__Task requirements__: In the listing that follows, find the lines with the string "none" and report how many there are, without commentary.
⁂
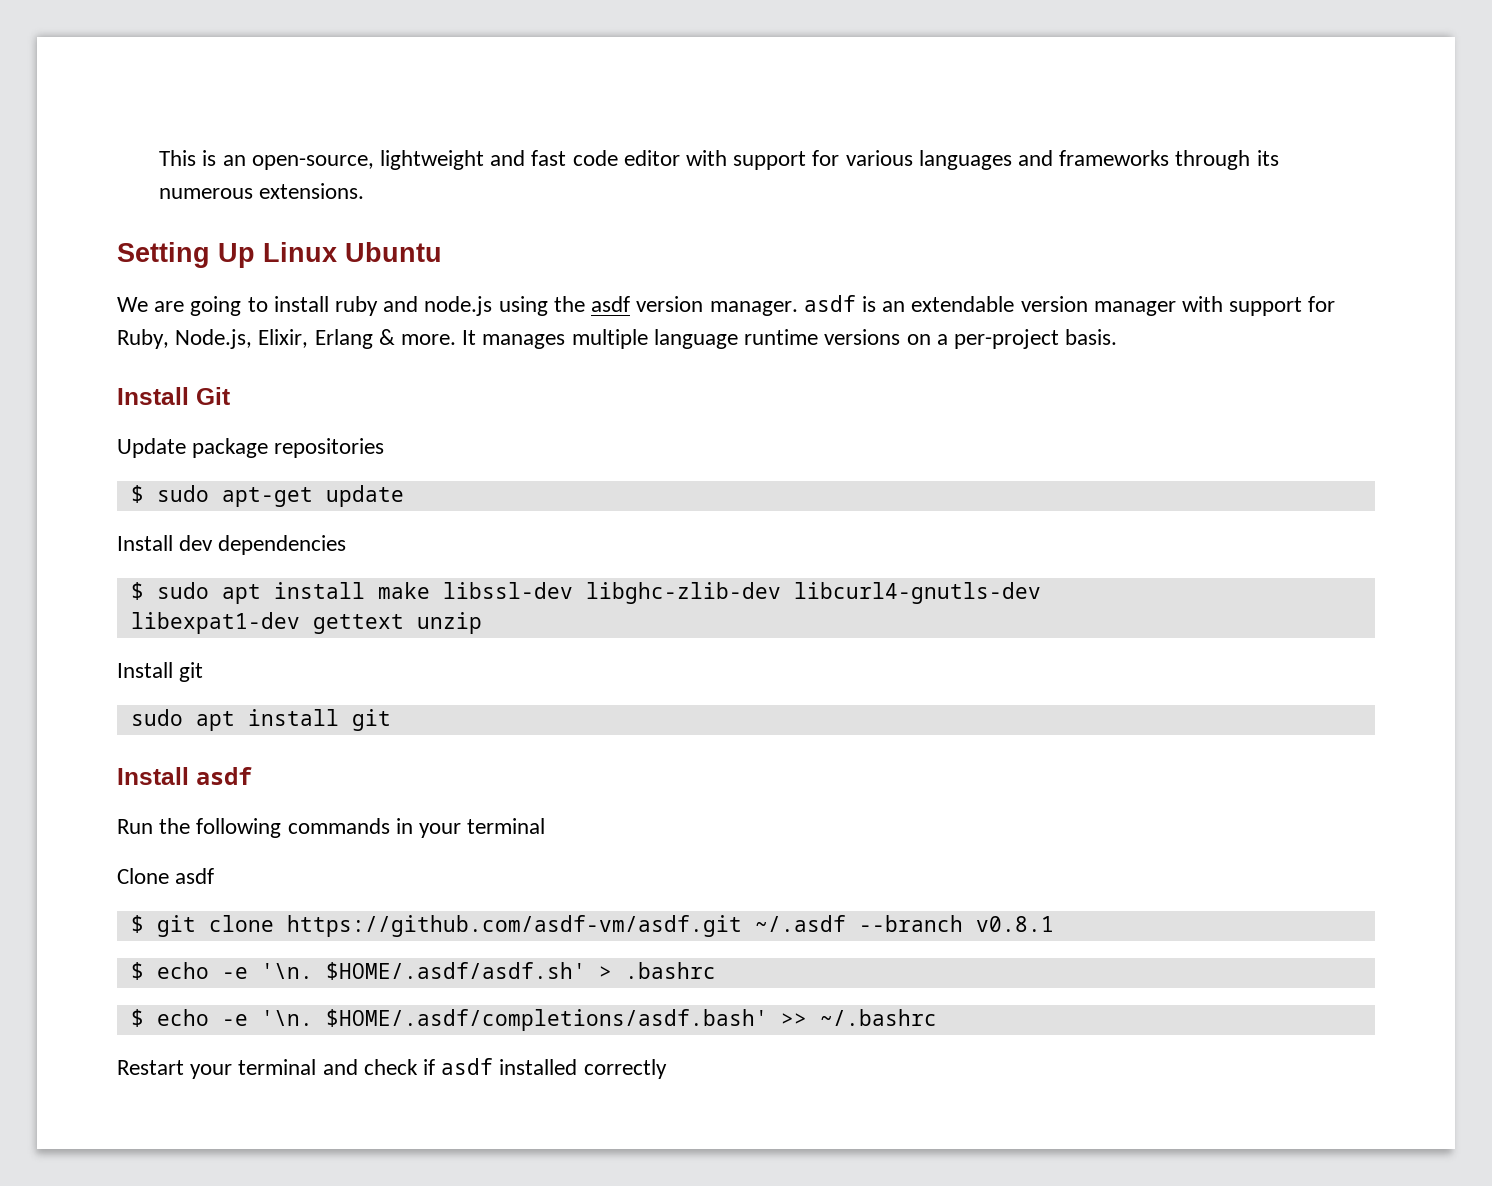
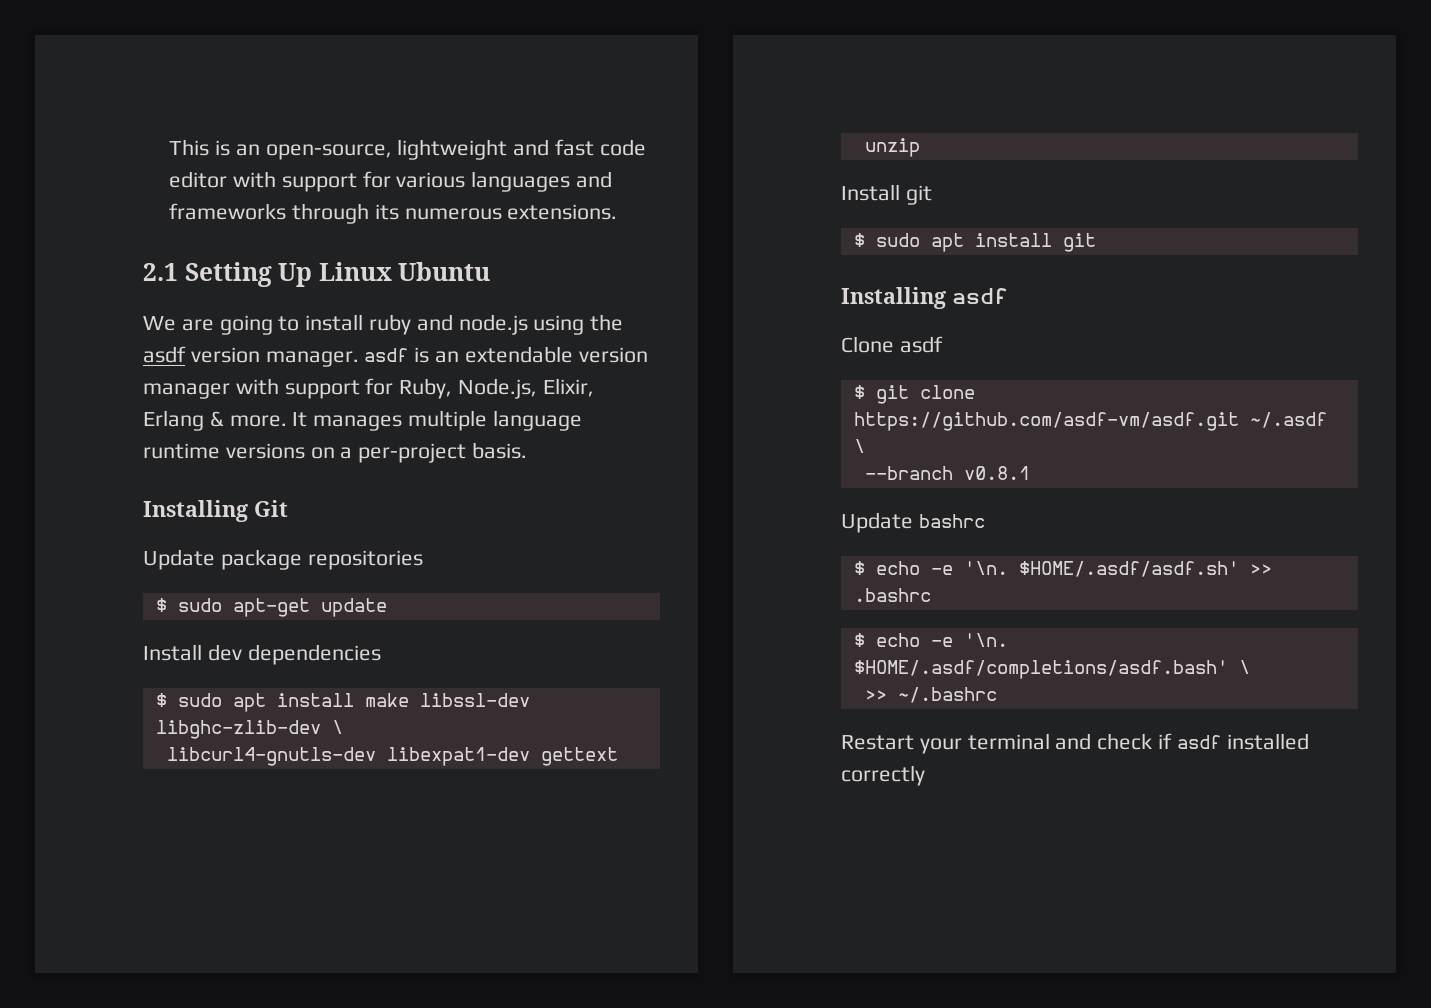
(365, 191) none -> [143,263,178,281] 2.1
[117,387,189,405] Install -> [143,500,248,522] Installing
(781, 593) none -> [331,720,343,734] \ //
(1041, 593) // -> (376, 756) none
(204, 672) none -> [853,233,865,247] $
[117,767,252,785] [117,818,546,838] Install asdf // Run the following commands in your terminal -> [841,287,1008,309] Installing asdf
(846, 923) none -> [853,439,865,453] \ //
(1054, 924) none -> [841,512,985,533] // Update bashrc
[598,966,612,979] > -> [1249,564,1272,575] >>
(768, 1020) none -> [1238,660,1250,674] \ //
⁂
__Worked solution__: 7